Garden With Lips est mené par Gildas Secretin, graphiste de l’Eglise de la Petite Folie où sort d’ailleurs ce perlesque Magnolia. Le musicien, dans une sphère intime, y conte treize chansons douces-amères au charme indélébile, jamais débile itou puisque le bonhomme, de ses mots, façonne des histoires imprégnantes. Musicalement, on navigue entre chanson -sans l’ennui qui parfois abime le genre-, pop, touches new-wave et, pour résumer, approche à la Garden With Lips. Le ton diffère, on le notera, en fonction de ce que raconte le sieur Secretin. Ca donne du cachet, de toutes les façons l’introductif Auroral et son instrumental chaloupé ne laisse guère planer le doute: Magnolia a du chien.
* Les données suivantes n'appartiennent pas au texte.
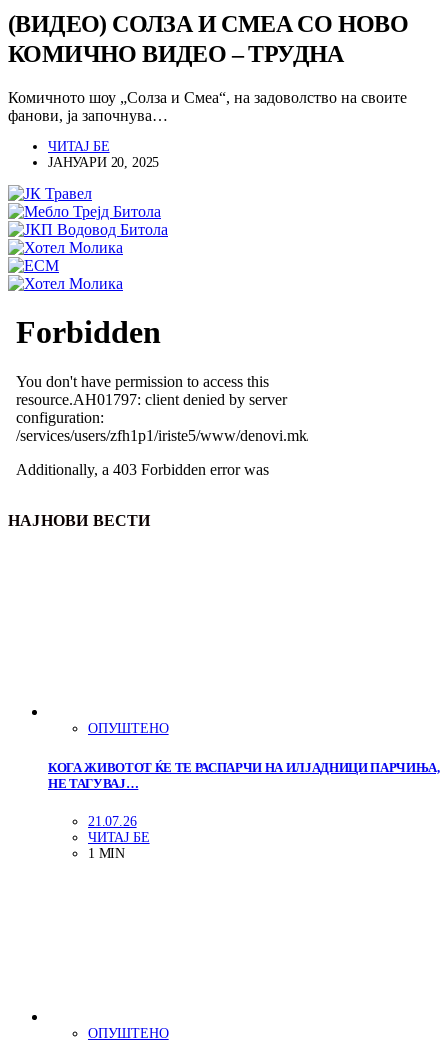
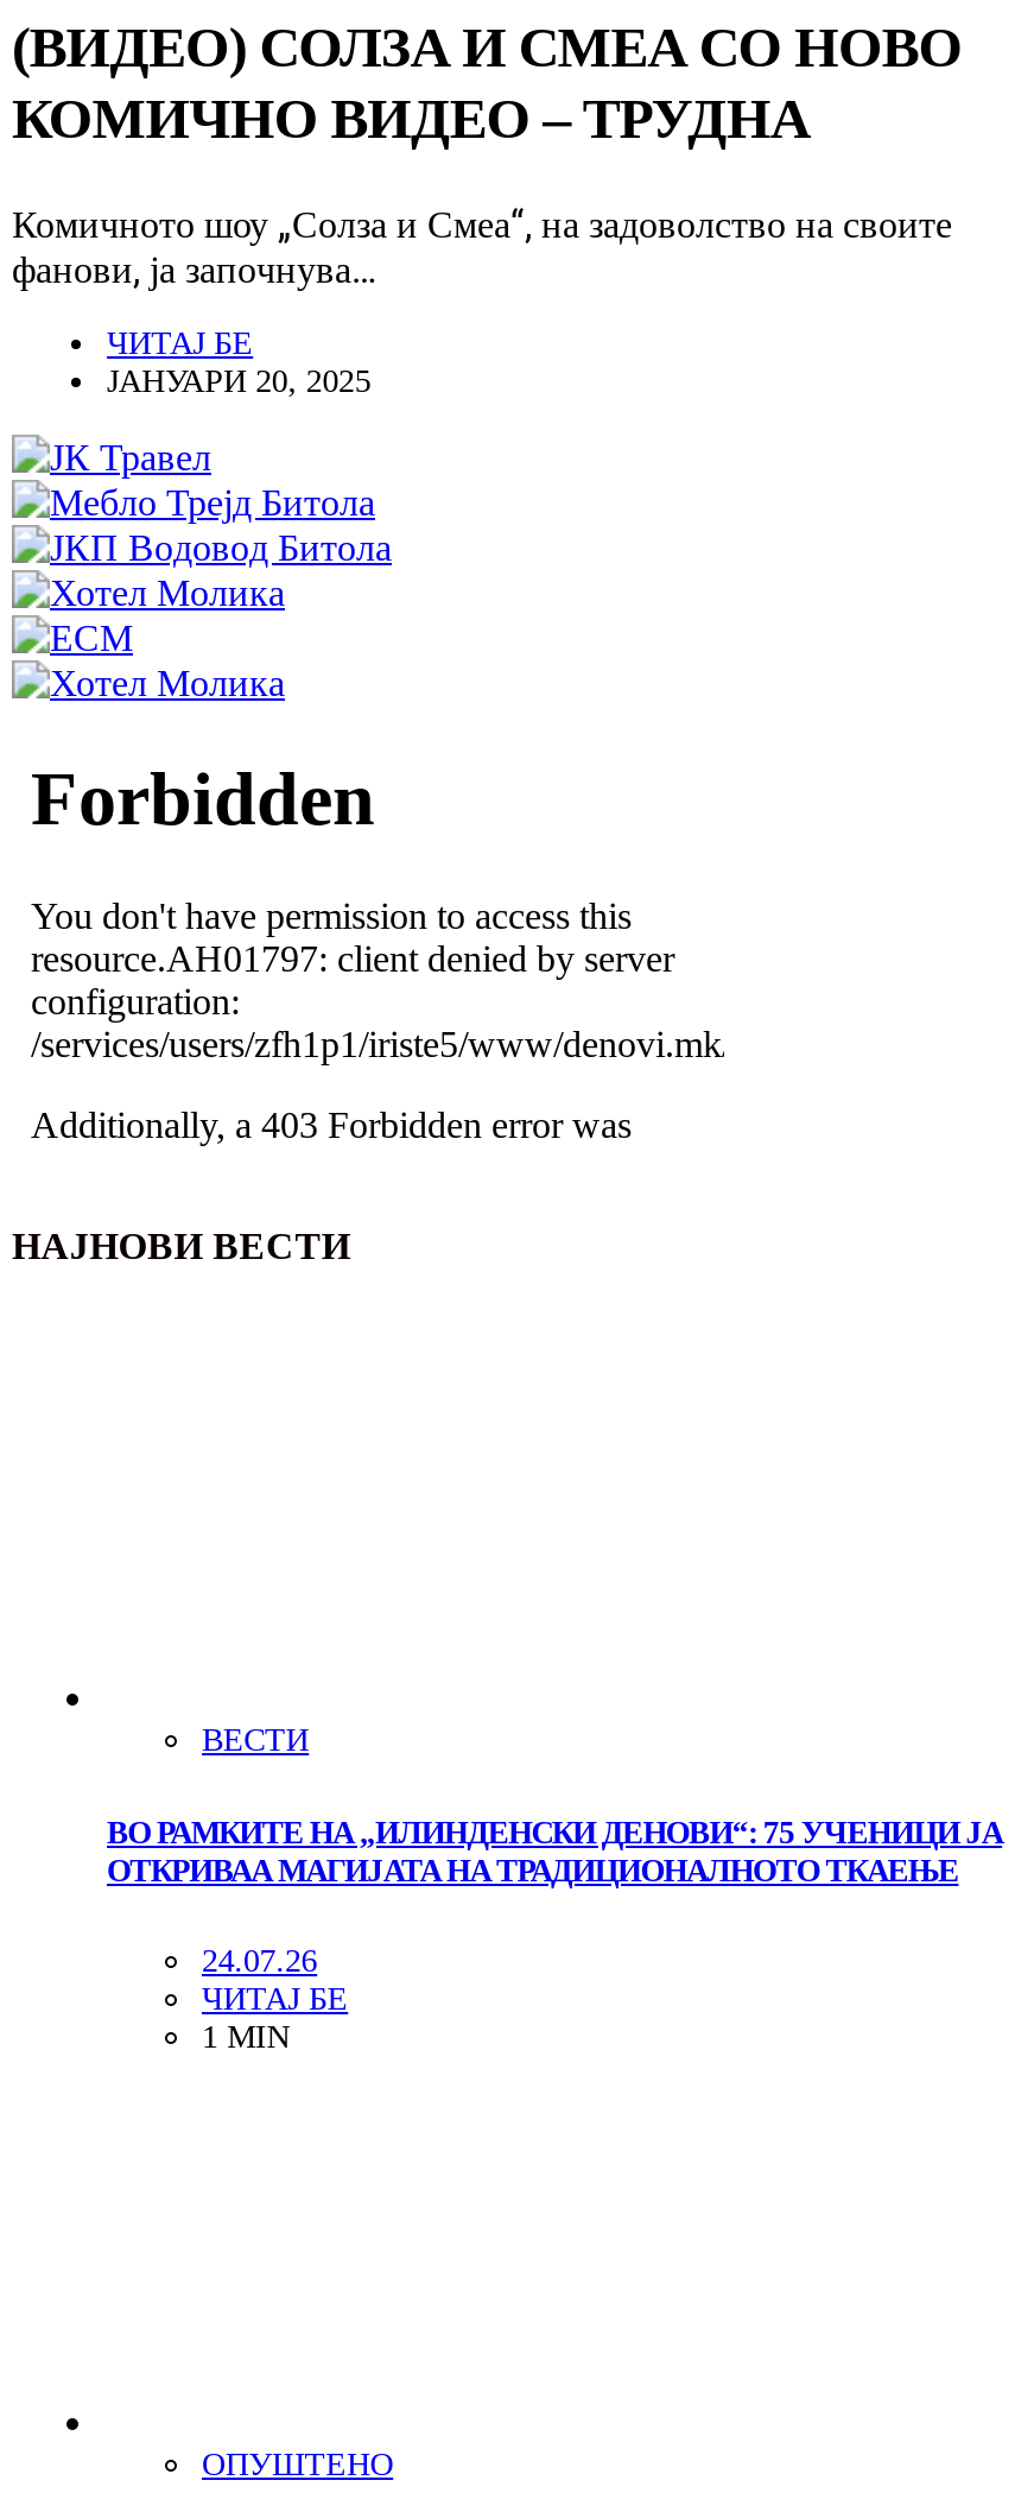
[88,721,169,736] ОПУШТЕНО -> [202,1723,309,1759] ВЕСТИ
[48,760,440,791] КОГА ЖИВОТОТ ЌЕ ТЕ РАСПАРЧИ НА ИЛЈАДНИЦИ ПАРЧИЊА, | НЕ ТАГУВАЈ… -> [107,1814,1002,1888] ВО РАМКИТЕ НА „ИЛИНДЕНСКИ ДЕНОВИ“: 75 УЧЕНИЦИ ЈА | ОТКРИВАА МАГИЈАТА НА ТРАДИЦИОНАЛНОТО ТКАЕЊЕ
[88,814,137,829] 21.07.26 -> [202,1943,317,1978] 24.07.26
Au mastering, John Trap. Sur quelques titres, à la voix et aux choeurs, Marie Pierre. Dans l’économie de moyens, on ne fait que plus vrai encore. L’éponyme Magnolia, au délié grisé, renvoie cette amertume cotonneuse autant que (modérément) vénéneuse qui souvent ici, avantage l’opus. L’Oubli restera en tête, de par ses notes pop-folk elles aussi en ombres, joliment syncopées. A chacune de ses étapes, Magnolia séduit. Là le morceau se souille, plus loin La Démesure du Temps et sa cadence flemmarde, son envolée à deux nous rappelle que Garden With Lips, c’est tout comme son label une histoire d’artisanale passion, de soin porté à l’objet, au son, au mot. Aux maux, aussi. Sûrement.
Jusqu’Au Bout de la Nuit, nos oreilles on lui cèdera. La chanson est pop, alerte, sertie de notes lorgnant vers le funky aiguisé. Comme dit plus haut, à chaque fois ça fait foi. Le savoir-faire s’entend, le verbe s’illustre et Magnolia, au gré d’auditions attentives, dégage des senteurs de plus en plus poussées. Ca s’emporte, là j’adore. Le timbre de voix vire à l’angoissé, au tendu. Et dans le même temps, en fond, au plus posé. Animal suit, chanson bien mise. Mais, tout de même, tumultueuse en sa fin. Avec classe. Direction Le sud, exergué par un ornement à nouveau concluant. Dans un obscur remuant, troublé, qui fait son effet. Bien fait. Bien joué. Enivrant, dépaysant aussi. Cordes inquiètes, magnifiques. Puis Tu Bouges, sur basse cold, à l’ambiance Disintegration. Album de détails, Magnolia est un album de taille. Guitares et sons vrillées, ici, étayent les susurrations. Descendre, exotique, lui aussi savamment décoré. Venimeux, dans son arrière-plan. Ca excelle par ici, l’alliage des voix rend coi.
Photo Matthieu Dufour.
Si ma première écoute, sûrement distraite, me laissa un sentiment mitigé, il se trouve que j’ai bien fait d’y revenir, d’insister, d’aller chercher. J’y trouve ou y retrouve, de ce fait, Une Essence Particulière. Racé, Magnolia est de surcroît généreux. Pas toujours heureux, sauf dans le résultat. Les Flots l’emporte, folk, dénué de toute tension. Mais éloquent. Magnolia après la Pluie s’étend, posément. Le mot y domine, tracé par une belle mine. On se dirige, peu à peu, vers ces montées tendues qui épicent l’album. Chant en duo, encore. A trois quand chez moi, j’en reprends les textes. Avant le flou, avant cette terminaison faussement tranquille qui à son tour captive sous climat fascinant, palpitant. Vibrant. Le propos s’anime, se fait plus offensif. C’est réussi. Magnolia, sans discontinuer, hisse son maître vers des sommets d’idées, illustrées par un digipack en tous points abouti.